Und das Meer ist sogar der eigentliche Protagonist dieses Abends. Eine aus der Oper selbst geschöpfte Entscheidung, hat doch „il mare“ einen mehrfachen Symbolwert in dem Werk, das vom Dogen Simon Boccanegra in Genua handelt, der einerseits ein Diktator ist und andererseits die Herrscher der reichen Küstenstädte Venedig und Genua am liebsten in Frieden vereint sähe.

Bevor das Gift, das der Schurke Paolo in die Karaffe geschüttet hat, endgültig den Tod bringt, lässt Regisseur del Monaco den plebejischen Dogen nicht nur sich versöhnen mit dem adligen Gegenspieler Fiesco, dessen Tochter Simon einst verführt hat, die soeben vollzogene Trauung der aus dieser Verbindung hervorgegangenen Frau mit dem Patrizier Gabriele segnen und diesen zum Nachfolger bestimmen. Mit erhobenen Armen darf Leo Nucci in der Titelrolle, die Brise des Meeres preisend, sogar noch in Richtung des dem Publikum hochästhetisch vorgetäuschten Wassers wanken, über dem malerisch Wolken ziehen.

Vor dem Rückprospekt hat der Bühnenbildner Carlo Centolavigna von machtbaulicher Architektur kündende Wände, Säulen und Treppen samt Fries oder überlebensgroßer Statue hingestellt, die einen Bogen schlagen von der italienischen Renaissance hin zu einem prämussolinischen Stil. Für den Prolog ist in den Werkstätten des Opernhauses gar eine Kopie von Rodins „Höllentor“ gefertigt worden.

Zusammen mit Maria Filippis Kostümen in schlüssiger Farbdramaturgie präsentiert sich das alles sehr schön. Und vermag doch kaum darüber hinwegzutäuschen, dass da vor allem ein roter Teppich ausgelegt worden ist für die prominente Besetzung.
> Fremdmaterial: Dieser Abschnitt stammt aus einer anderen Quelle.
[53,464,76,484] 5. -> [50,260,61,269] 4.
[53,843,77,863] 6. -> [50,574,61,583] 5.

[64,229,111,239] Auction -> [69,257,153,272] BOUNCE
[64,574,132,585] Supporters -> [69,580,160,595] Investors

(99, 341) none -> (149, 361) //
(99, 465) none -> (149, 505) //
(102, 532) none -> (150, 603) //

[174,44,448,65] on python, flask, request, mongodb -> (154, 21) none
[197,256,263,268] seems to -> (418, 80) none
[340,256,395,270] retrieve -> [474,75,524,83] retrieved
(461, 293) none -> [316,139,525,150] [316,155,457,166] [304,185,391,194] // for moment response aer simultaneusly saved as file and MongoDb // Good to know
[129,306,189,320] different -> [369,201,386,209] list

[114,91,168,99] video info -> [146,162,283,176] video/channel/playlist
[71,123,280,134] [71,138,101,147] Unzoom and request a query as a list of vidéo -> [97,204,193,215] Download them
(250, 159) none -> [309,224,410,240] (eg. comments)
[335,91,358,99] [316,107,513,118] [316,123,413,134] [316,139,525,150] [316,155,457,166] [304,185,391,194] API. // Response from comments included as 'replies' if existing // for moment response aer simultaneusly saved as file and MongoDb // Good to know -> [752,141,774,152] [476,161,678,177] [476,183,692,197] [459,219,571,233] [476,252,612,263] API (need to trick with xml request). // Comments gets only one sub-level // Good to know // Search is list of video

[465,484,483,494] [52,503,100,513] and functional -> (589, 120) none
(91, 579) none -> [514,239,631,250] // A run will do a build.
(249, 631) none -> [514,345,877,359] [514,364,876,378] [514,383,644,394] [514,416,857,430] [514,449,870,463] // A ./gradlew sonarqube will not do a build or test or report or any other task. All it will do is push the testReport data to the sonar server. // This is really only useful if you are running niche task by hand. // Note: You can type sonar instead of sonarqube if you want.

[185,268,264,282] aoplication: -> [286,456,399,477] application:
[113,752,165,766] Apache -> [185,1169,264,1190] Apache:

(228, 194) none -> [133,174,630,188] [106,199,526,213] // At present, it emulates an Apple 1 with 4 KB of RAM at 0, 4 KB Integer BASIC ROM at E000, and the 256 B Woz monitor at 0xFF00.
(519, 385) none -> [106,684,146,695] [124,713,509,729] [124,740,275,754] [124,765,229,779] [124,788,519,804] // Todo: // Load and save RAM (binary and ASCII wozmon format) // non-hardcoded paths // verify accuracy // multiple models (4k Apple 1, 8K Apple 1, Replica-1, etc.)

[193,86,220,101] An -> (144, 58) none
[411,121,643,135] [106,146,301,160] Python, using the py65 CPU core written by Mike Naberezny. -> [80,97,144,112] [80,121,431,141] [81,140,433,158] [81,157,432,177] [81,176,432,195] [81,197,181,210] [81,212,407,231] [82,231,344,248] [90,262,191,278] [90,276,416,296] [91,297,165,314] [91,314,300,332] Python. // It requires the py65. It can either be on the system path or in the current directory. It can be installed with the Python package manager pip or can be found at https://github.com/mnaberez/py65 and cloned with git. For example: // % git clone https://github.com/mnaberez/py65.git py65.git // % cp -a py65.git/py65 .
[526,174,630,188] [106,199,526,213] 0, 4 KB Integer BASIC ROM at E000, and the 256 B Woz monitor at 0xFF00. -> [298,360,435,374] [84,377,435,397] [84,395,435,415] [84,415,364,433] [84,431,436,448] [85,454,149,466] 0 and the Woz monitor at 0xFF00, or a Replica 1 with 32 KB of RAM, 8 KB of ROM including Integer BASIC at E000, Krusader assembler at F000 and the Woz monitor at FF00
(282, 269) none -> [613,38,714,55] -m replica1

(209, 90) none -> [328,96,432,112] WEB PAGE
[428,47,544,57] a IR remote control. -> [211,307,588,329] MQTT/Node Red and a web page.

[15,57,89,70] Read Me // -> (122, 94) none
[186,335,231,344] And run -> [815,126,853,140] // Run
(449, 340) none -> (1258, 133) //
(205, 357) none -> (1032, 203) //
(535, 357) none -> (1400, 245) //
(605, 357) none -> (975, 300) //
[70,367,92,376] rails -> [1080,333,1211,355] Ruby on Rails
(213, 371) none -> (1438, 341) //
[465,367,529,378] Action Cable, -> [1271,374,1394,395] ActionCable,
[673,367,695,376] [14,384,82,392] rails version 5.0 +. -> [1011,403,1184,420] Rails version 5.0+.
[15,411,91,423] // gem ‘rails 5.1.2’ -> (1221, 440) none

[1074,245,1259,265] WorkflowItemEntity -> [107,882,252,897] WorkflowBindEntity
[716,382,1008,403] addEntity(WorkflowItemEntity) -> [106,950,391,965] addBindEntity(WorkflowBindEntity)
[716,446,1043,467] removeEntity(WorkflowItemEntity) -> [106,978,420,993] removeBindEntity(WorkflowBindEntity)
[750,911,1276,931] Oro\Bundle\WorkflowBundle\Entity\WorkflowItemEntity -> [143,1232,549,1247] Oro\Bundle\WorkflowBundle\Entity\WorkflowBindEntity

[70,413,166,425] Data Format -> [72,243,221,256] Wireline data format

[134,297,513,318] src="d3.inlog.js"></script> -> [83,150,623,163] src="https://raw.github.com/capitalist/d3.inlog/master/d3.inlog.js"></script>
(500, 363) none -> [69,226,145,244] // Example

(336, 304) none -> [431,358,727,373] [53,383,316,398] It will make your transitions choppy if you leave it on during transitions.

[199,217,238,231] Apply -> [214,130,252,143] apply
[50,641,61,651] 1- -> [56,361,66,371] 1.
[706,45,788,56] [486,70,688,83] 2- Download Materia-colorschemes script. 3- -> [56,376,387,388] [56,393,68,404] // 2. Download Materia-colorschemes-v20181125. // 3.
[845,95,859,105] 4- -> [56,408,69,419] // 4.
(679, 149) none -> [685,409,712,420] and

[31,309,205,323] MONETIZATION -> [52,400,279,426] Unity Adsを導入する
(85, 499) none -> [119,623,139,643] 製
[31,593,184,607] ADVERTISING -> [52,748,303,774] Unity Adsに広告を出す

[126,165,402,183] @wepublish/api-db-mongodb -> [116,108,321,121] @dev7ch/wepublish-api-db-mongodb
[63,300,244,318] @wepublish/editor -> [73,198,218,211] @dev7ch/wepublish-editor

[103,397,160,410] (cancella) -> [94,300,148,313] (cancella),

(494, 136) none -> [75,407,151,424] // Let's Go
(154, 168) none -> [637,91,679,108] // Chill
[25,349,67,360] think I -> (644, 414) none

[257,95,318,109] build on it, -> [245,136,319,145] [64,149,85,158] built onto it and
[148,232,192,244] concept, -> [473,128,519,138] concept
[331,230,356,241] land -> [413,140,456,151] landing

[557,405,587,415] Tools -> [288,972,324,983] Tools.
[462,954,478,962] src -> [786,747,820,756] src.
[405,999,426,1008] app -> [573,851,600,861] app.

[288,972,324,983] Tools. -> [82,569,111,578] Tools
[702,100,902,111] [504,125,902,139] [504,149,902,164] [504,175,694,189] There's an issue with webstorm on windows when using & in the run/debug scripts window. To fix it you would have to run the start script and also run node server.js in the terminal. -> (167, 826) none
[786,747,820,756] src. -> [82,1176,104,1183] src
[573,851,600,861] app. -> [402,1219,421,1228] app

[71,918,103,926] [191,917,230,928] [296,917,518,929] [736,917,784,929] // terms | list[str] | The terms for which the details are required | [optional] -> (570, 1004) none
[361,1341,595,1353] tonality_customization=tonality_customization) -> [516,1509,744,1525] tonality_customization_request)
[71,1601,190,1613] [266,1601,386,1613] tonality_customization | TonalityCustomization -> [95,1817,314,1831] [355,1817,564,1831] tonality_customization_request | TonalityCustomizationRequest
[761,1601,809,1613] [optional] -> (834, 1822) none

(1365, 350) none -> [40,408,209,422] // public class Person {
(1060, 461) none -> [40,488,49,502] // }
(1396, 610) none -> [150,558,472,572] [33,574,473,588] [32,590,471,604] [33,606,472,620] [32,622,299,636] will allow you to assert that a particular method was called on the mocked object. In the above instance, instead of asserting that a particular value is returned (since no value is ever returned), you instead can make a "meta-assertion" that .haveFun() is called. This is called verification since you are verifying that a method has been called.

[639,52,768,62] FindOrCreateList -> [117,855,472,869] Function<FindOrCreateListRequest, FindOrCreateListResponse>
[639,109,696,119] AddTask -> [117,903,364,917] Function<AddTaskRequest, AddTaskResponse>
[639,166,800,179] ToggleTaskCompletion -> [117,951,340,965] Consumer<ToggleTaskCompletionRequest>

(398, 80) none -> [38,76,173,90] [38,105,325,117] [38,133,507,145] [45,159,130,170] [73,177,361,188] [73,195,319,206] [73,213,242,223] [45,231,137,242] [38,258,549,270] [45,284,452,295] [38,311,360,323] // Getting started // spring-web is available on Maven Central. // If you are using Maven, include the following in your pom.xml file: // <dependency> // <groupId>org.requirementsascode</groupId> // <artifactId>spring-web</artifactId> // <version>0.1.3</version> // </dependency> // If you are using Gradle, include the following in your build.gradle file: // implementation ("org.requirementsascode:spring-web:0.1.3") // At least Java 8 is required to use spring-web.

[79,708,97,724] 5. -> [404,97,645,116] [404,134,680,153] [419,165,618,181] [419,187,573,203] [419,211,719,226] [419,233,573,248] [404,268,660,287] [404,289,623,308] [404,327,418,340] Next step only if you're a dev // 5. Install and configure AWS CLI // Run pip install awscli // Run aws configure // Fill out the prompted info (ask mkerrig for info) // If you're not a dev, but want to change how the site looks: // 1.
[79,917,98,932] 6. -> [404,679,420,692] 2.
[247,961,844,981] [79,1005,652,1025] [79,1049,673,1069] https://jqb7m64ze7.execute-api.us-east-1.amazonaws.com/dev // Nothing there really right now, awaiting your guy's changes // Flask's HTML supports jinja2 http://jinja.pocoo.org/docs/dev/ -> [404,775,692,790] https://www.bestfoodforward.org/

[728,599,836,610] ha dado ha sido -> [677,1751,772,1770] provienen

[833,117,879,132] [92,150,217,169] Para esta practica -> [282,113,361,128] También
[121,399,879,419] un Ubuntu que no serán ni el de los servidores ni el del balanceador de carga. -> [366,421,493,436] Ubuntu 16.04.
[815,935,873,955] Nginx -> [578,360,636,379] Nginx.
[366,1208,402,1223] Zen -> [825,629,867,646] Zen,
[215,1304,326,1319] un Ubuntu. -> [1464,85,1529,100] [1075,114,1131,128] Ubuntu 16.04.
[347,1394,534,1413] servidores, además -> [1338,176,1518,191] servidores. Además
Es geht um die romantische Schicksalstragödie, weniger um eine Auslotung ihres politischen Gehaltes oder um vertiefende Psychologie. Endgültig überschritten wird die Grenze vom Ästhetischen hin zur Selbstfeier des Dekorativen, ja zum Kitsch, als im zweiten Akt die Wolken sich abendrötlich färben und eine Bühnensonne hinters Meer sinkt.

Leo Nucci belegte einmal mehr eindrücklich, dass er, im April immerhin 67-jährig, einer der ganz großen Charakterdarsteller auf der Opernbühne ist. Noch immer kann er mit seiner Baritonstimme attackieren und sie kontrolliert sich verströmen lassen. Noch immer bezwingt er uns auch mit seinem lauernd wachen und von Herzblut durchpulsten Spiel. Bravo! Roberto Scandiuzzi mit seinem kernig-schwarzen Bassorgan war ein derart adelsstolzer Fiesco, dass die finale Versöhnung mit Simon umso wirkkräftiger herauskam.

Isabel Rey in der Rolle von Simons Tochter wusste ihrem Sopran viele Ausdrucksnuancierungen abzugewinnen, aber überzeugte nicht restlos in Bezug auf die vokale Durchschlagskraft. Staunenswert bei dem Gabriele von Fabio Sartori war, wie dieser Sänger das Format eines wahren tenoralen Herkules mit der Fähigkeit verband, die Stimme doch nie sich verhärten zu lassen. Überzeugend auch Massimo Cavalletti als Paolo. Früchte trug die Arbeit der Choreinstudierung durch Jürg Hämmerli.

Die Leistung des Orchesters ging über maritime Stimmungsmalerei weit hinaus in dieser Oper, die es trotz ihrer vielen unleugbaren Qualitäten noch immer nicht zu den eigentlichen Publikumsfavoriten innerhalb der Verdi-Opern geschafft hat. Unter Rizzis Dirigat erwuchsen unter anderem auch eine blühkräftige Melodik und eine pralle dramatische Präsenz.